Squeezed by the Global Economy
By Naomi Hossein
Why do Bangladeshi garment workers feel compelled to work in hazardous factories? People keep asking this since the factory collapse that crushed 1,129 people to death near Dhaka. The answer lies in where these young people are within the global economy: at work, they are precariously at the bottom of the global garments value chain; at home, they face steep cost of living rises from unpredictable global food and commodity prices. Halima, 33 year old garments worker and mother of three told researchers in 2012:
There is no guarantee for our job stability, what will happen tomorrow only God knows … we cannot make any plans to save … I need nutritious food for my health. But because there is not enough nutritious food in my diet, my working capability is decreasing day by day … working with needles doing garments work causes a severe headache … If I concentrate to see something, everything seems dim-sighted to me and my eyes fill with water. In fact, I don’t have the education for a better job.
People like Halima are being squeezed by their place in the global economy, and this is why they ‘choose’ to work in death-trap factories.

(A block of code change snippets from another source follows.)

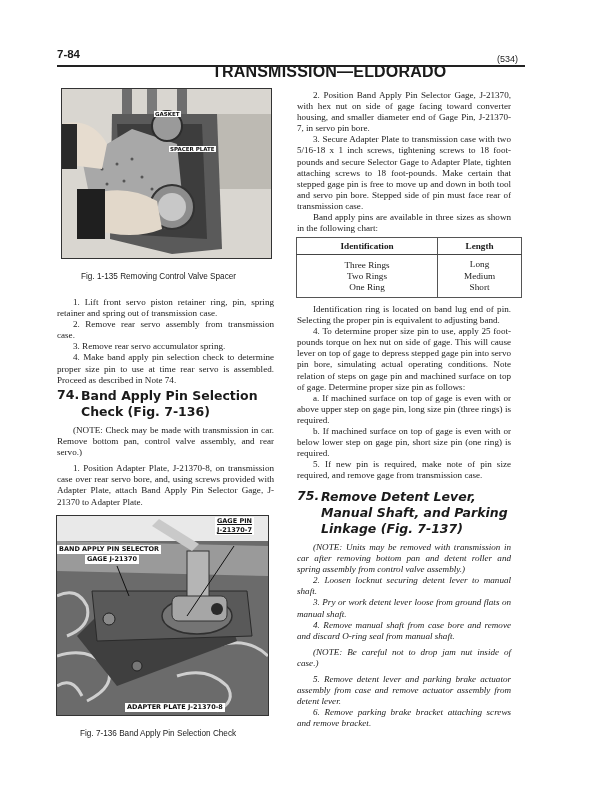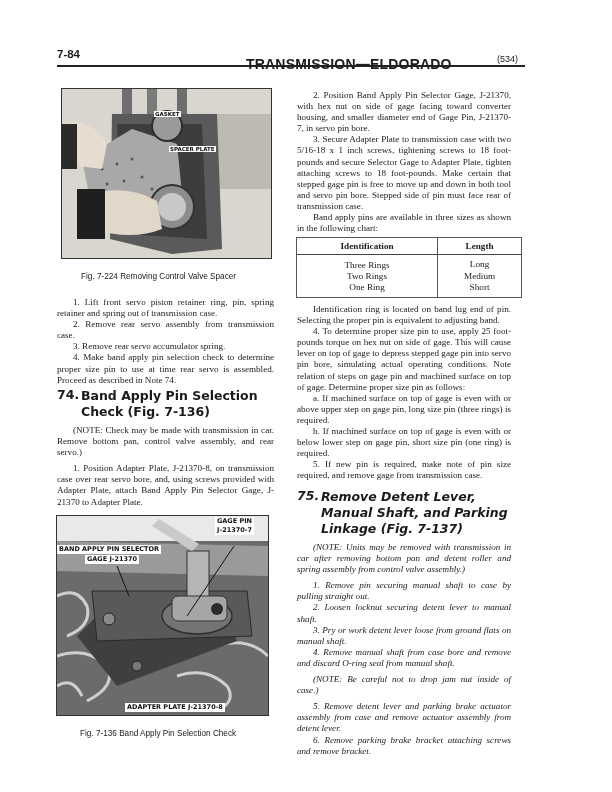--- a/index.html
+++ b/index.html
@@ -1,21 +1,21 @@
 <!DOCTYPE html>
 <html><head>
 <meta charset="utf-8">
 <style>
   html, body { margin: 0; padding: 0; background: #ffffff; }
   body { width: 612px; height: 792px; position: relative; overflow: hidden; color: #1a1a1a;
          font-family: "Liberation Serif", "DejaVu Serif", serif; }
   .abs { position: absolute; }
   .hdr { font-family: "Liberation Sans", "DejaVu Sans", sans-serif; font-weight: bold; }
   .hdr-page { left: 57px; top: 48px; font-size: 11.5px; }
-  .hdr-title { left: 212px; top: 56px; font-size: 14px; letter-spacing: 0.2px; margin-left: 34px; }
+  .hdr-title { left: 212px; top: 63px; font-size: 16px; letter-spacing: 0.2px; }
   .hdr-num { left: 497px; top: 54px; font-size: 9px; font-weight: normal; }
   .hdr-rule { left: 57px; top: 65px; width: 468px; height: 2px; background: #222; }
 
   .col { position: absolute; font-size: 9.1px; line-height: 11.1px; text-align: justify; }
   .col p { margin: 0; text-indent: 16px; }
   .col p.gap { margin-top: 5px; }
 
   .heading { font-family: "DejaVu Sans", "Liberation Sans", sans-serif; font-weight: bold;
              font-size: 12.5px; line-height: 16px; position: relative; padding-left: 24px; text-indent: 0 !important; text-align: left; }
   .heading .num { position: absolute; left: 0; top: -1px; font-size: 12.5px; }
@@ -66,21 +66,21 @@
     <circle cx="110" cy="118" r="14" fill="#c8c8c8"></circle>
     <circle cx="105" cy="37" r="15" fill="#9a9a9a" stroke="#2c2c2c" stroke-width="2"></circle>
     <path d="M0 35 Q30 28 45 55 L40 80 L0 75 Z" fill="#e6dccf"></path>
     <rect x="0" y="35" width="15" height="45" fill="#2a2a2a"></rect>
     <path d="M30 105 Q65 95 95 112 L100 140 Q70 152 30 140 Z" fill="#e2d8ca"></path>
     <rect x="15" y="100" width="28" height="50" fill="#1f1f1f"></rect>
   </svg>
   <div class="callout" style="left:92px; top:22px; font-size:5.5px; padding:0 1px;">GASKET</div>
   <div class="callout" style="left:107px; top:57px; font-size:5.5px; padding:0 1px;">SPACER PLATE</div>
 </div>
-<div class="caption" style="left:81px; top:272px;">Fig. 7-224  Removing Control Valve Spacer</div>
+<div class="caption" style="left:81px; top:272px;">Fig. 1-135  Removing Control Valve Spacer</div>
 
 <div class="col" style="left:57px; top:297px; width:217px;">
   <p>1.  Lift front servo piston retainer ring, pin, spring retainer and spring out of transmission case.</p>
   <p>2.  Remove rear servo assembly from transmission case.</p>
   <p>3.  Remove rear servo accumulator spring.</p>
   <p>4.  Make band apply pin selection check to determine proper size pin to use at time rear servo is assembled. Proceed as described in Note 74.</p>
 </div>
 
 <div class="col" style="left:57px; top:388px; width:217px;">
   <div class="heading">
@@ -108,21 +108,21 @@
     <circle cx="52" cy="103" r="6" fill="#8a8a8a" stroke="#222"></circle>
     <circle cx="80" cy="150" r="5" fill="#777" stroke="#222"></circle>
     <ellipse cx="140" cy="100" rx="35" ry="18" fill="#747474" stroke="#2f2f2f" stroke-width="1.5"></ellipse>
     <rect x="130" y="35" width="22" height="55" fill="#b5b5b5" stroke="#333"></rect>
     <path d="M95 10 L135 35 L142 28 L102 3 Z" fill="#c9c9c9"></path>
     <rect x="115" y="80" width="55" height="25" rx="6" fill="#a6a6a6" stroke="#333"></rect>
     <circle cx="160" cy="93" r="6" fill="#2a2a2a"></circle>
     <line x1="177" y1="30" x2="130" y2="100" stroke="#111" stroke-width="1"></line>
     <line x1="60" y1="50" x2="72" y2="80" stroke="#111" stroke-width="1"></line>
   </svg>
-  <div class="callout" style="left:158px; top:1px; font-size:6.5px; text-align:center; line-height:9px; padding:0 2px;">
+  <div class="callout" style="left:158px; top:1px; font-size:6.5px; text-align:center; line-height:9px; padding:0 2px;text-decoration:underline;">
     <div>GAGE PIN</div>
     <div>J-21370-7</div>
   </div>
   <div class="callout" style="left:0px; top:29px; font-size:6.5px; padding:0 2px; line-height:9px;">BAND APPLY PIN SELECTOR</div>
   <div class="callout" style="left:28px; top:39px; font-size:6.5px; padding:0 2px; line-height:9px;">GAGE J-21370</div>
   <div class="callout" style="left:68px; top:187px; font-size:6.5px; padding:0 2px; line-height:9px;">ADAPTER PLATE J-21370-8</div>
 </div>
 <div class="caption" style="left:80px; top:729px;">Fig. 7-136  Band Apply Pin Selection Check</div>
 
 <div class="col" style="left:297px; top:90px; width:214px;">
@@ -159,20 +159,19 @@
   <p>b.  If machined surface on top of gage is even with or below lower step on gage pin, short size pin (one ring) is required.</p>
   <p>5.  If new pin is required, make note of pin size required, and remove gage from transmission case.</p>
 </div>
 
 <div class="col" style="left:297px; top:489px; width:214px;font-style:italic;">
   <div class="heading">
     <span class="num">75.</span>
     <span>Remove Detent Lever, Manual Shaft, and Parking Linkage (Fig. 7-137)</span>
   </div>
   <p class="gap">(NOTE:  Units may be removed with transmission in car after removing bottom pan and detent roller and spring assembly from control valve assembly.)</p>
-  <p class="gap">1.  Remove pin securing manual shaft to case by pulling straight out.</p>
   <p>2.  Loosen locknut securing detent lever to manual shaft.</p>
   <p>3.  Pry or work detent lever loose from ground flats on manual shaft.</p>
   <p>4.  Remove manual shaft from case bore and remove and discard O-ring seal from manual shaft.</p>
   <p class="gap">(NOTE:  Be careful not to drop jam nut inside of case.)</p>
   <p class="gap">5.  Remove detent lever and parking brake actuator assembly from case and remove actuator assembly from detent lever.</p>
   <p>6.  Remove parking brake bracket attaching screws and remove bracket.</p>
 </div>
 
 </body></html>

Since 2009, Dhaka garment workers have been among the people on low and precarious incomes talking to researchers about how global economic volatility plays out in their lives. In 2012, as part of the Oxfam-Institute of Development Studies Life in a Time of Food Price Volatility project, with fears of price spikes still live following the US drought, teams spoke to people in 23 communities in Latin America, Sub-Saharan Africa and South and Southeast Asia. The sense of a squeeze was widespread. Food, fuel and other costs of living have risen since 2007, in some cases, by double or treble or more. How well people eat is the single best indicator of their wellbeing, and people on low incomes, like Halima are not satisfied with what they eat: few nice and nutritious foods, no protein to speak of, possibly contaminated fish or vegetables, cheap additives for taste, and for the worst off, small or no meals at all. Famine-type behaviours – gathering wild vegetables, eating what is in effect livestock feed, and relying on ‘hunger’ recipes – are common.
Earning cash is pushing out other priorities. People take on higher risk jobs, in garment factories notorious for poor safety records, or gold mining in Burkina Faso. More women are out trying to earn cash to add to the family budget than before, even where women traditionally stay at home, as in Pakistan. This is having important but often overlooked social costs that further squeeze the lives of people living in or near poverty. The unpaid care work necessary for wellbeing at home is turning into a juggling act, with grandparents and older children drafted in to help with cooking and childcare, where possible. Food shopping has become a marital battle zone: hard work does not guarantee a decent meal, and men that fail to meet their families’ most basic needs feel emasculated. And people can afford to help each other less, depending more on earning a daily wage.
The good news should have been that wages and earnings are also rising, mainly. Yet progress is illusory: in real terms, people feel their wages are not keeping pace with five years of food price rises and they are in fact worse off. Many worry they can no longer save or plan for the future. Farming has become so uncertain that neither parents nor young people themselves see it as their future – most avoid it as risky, unrewarding, hard and dirty.
Policymakers are unlikely to worry that women are juggling paid and unpaid work, or that men are feeling like failures. But they will want to pay attention to what these changes add up to. Unchecked food price rises are pushing out all other priorities: the importance once paid to the invaluable work of caring for families and the social cohesion built through socialising and helping neighbours are being replaced with calculations about daily wage incomes and the cost of living. This is social change by stealth, with people being dragged into the ever tighter coils of the global economy.
The hidden costs of food price rises on individuals and communities will worsen with time. Governments cannot indefinitely rely on the ‘resilience’ of individuals or the ability of families to absorb extra unpaid care responsibilities. The assumption that communities will take care of each other in times of stress will no longer hold.
Poor people expect their governments to stabilise food prices and listen to their concerns about the cost of living. Yet their worries about food price rises affect the things that matter in everyday life – how they care for and live alongside each other – are not heard in global food policy debates. Until they are, the pressures of life in a time of food price volatility mean we are unlikely to have seen the end of workers squeezed into dangerous factories.
Naomi Hossain is a research fellow at the Institute of Development Studies UK, and co-author of Squeezed: Life in a Time of Food Price Volatility, Year 1 Results.